====== Exercise material

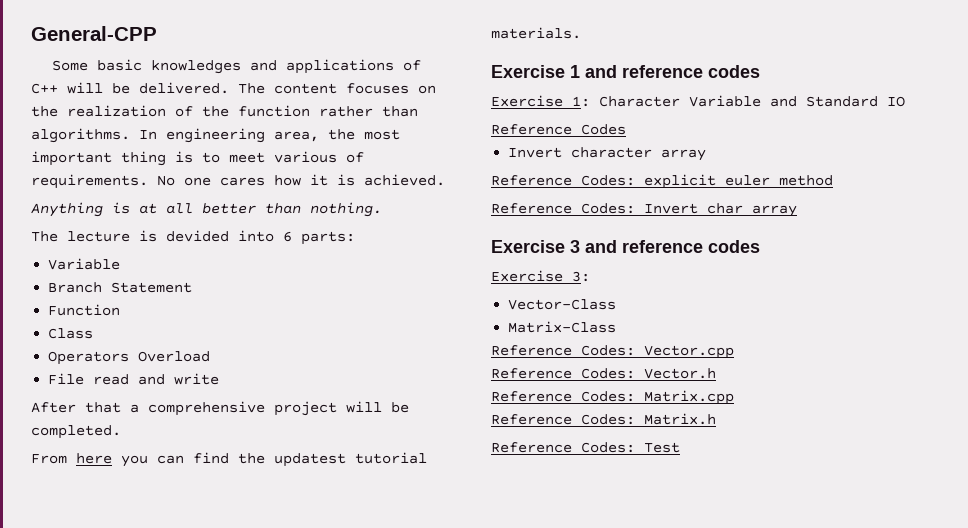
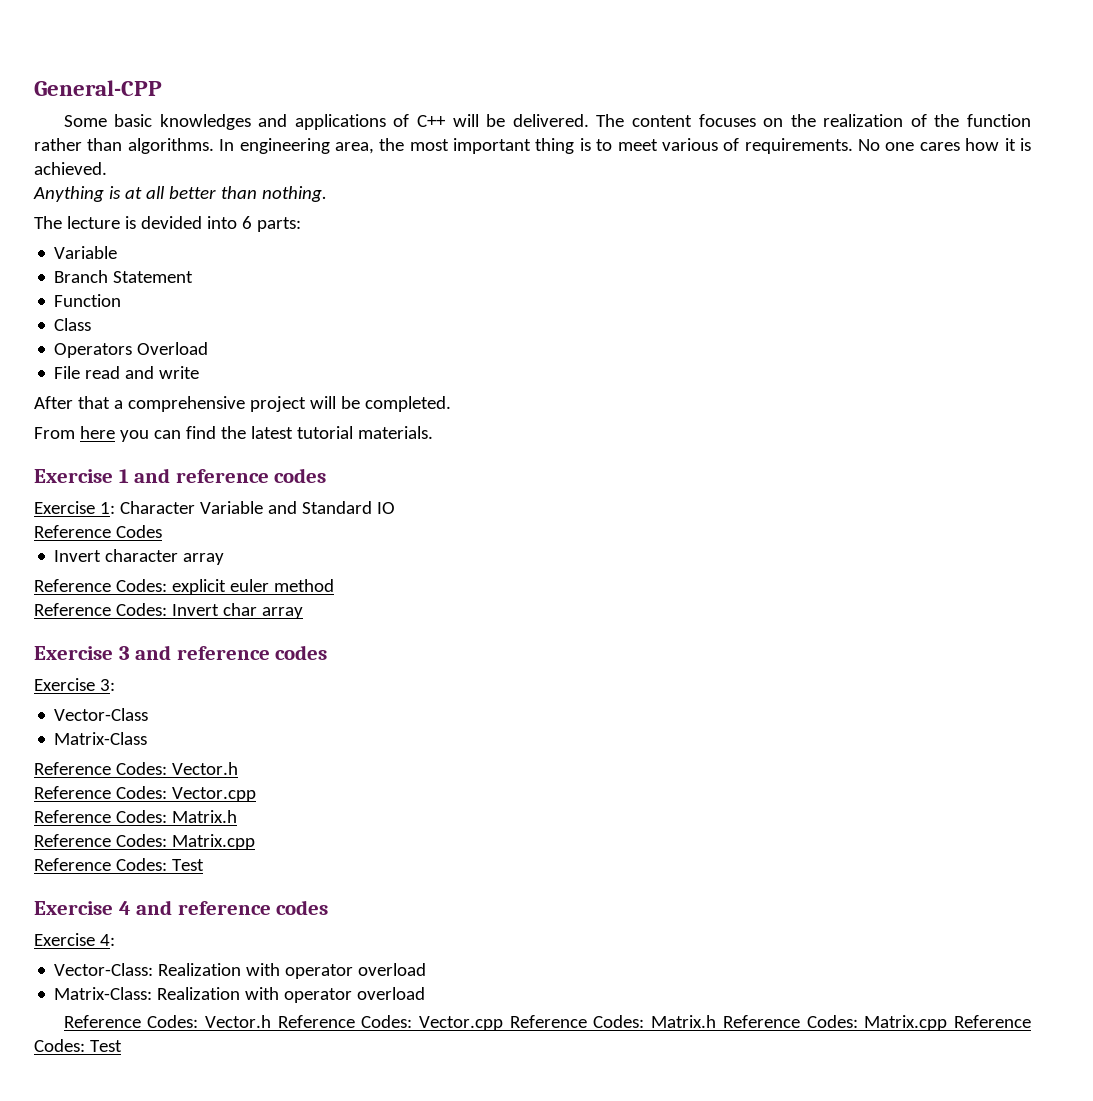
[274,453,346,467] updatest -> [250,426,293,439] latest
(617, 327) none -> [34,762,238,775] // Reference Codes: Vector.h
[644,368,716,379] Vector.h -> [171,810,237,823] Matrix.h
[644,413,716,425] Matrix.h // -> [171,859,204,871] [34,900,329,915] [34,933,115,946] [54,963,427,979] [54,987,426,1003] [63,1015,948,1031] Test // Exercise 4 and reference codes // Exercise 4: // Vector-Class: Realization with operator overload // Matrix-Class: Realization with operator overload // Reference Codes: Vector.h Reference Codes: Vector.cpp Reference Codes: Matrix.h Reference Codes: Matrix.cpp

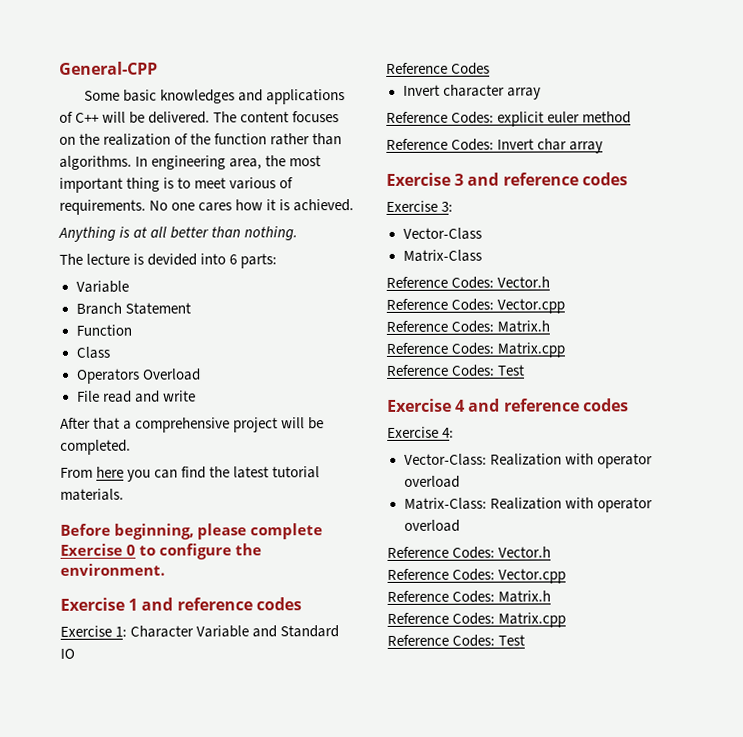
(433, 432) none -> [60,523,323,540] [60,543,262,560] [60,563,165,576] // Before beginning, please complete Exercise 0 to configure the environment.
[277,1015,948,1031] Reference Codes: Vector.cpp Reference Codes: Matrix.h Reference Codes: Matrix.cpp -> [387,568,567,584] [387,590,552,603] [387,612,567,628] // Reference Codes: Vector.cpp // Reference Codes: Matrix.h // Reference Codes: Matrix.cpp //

============

» Requirement:
Each entry must be set down word for word; no image may be carried over.

» Result of the exercise:
[274,453,346,467] updatest -> [250,426,293,439] latest
(617, 327) none -> [34,762,238,775] // Reference Codes: Vector.h
[644,368,716,379] Vector.h -> [171,810,237,823] Matrix.h
[644,413,716,425] Matrix.h // -> [171,859,204,871] [34,900,329,915] [34,933,115,946] [54,963,427,979] [54,987,426,1003] [63,1015,948,1031] Test // Exercise 4 and reference codes // Exercise 4: // Vector-Class: Realization with operator overload // Matrix-Class: Realization with operator overload // Reference Codes: Vector.h Reference Codes: Vector.cpp Reference Codes: Matrix.h Reference Codes: Matrix.cpp

(433, 432) none -> [60,523,323,540] [60,543,262,560] [60,563,165,576] // Before beginning, please complete Exercise 0 to configure the environment.
[277,1015,948,1031] Reference Codes: Vector.cpp Reference Codes: Matrix.h Reference Codes: Matrix.cpp -> [387,568,567,584] [387,590,552,603] [387,612,567,628] // Reference Codes: Vector.cpp // Reference Codes: Matrix.h // Reference Codes: Matrix.cpp //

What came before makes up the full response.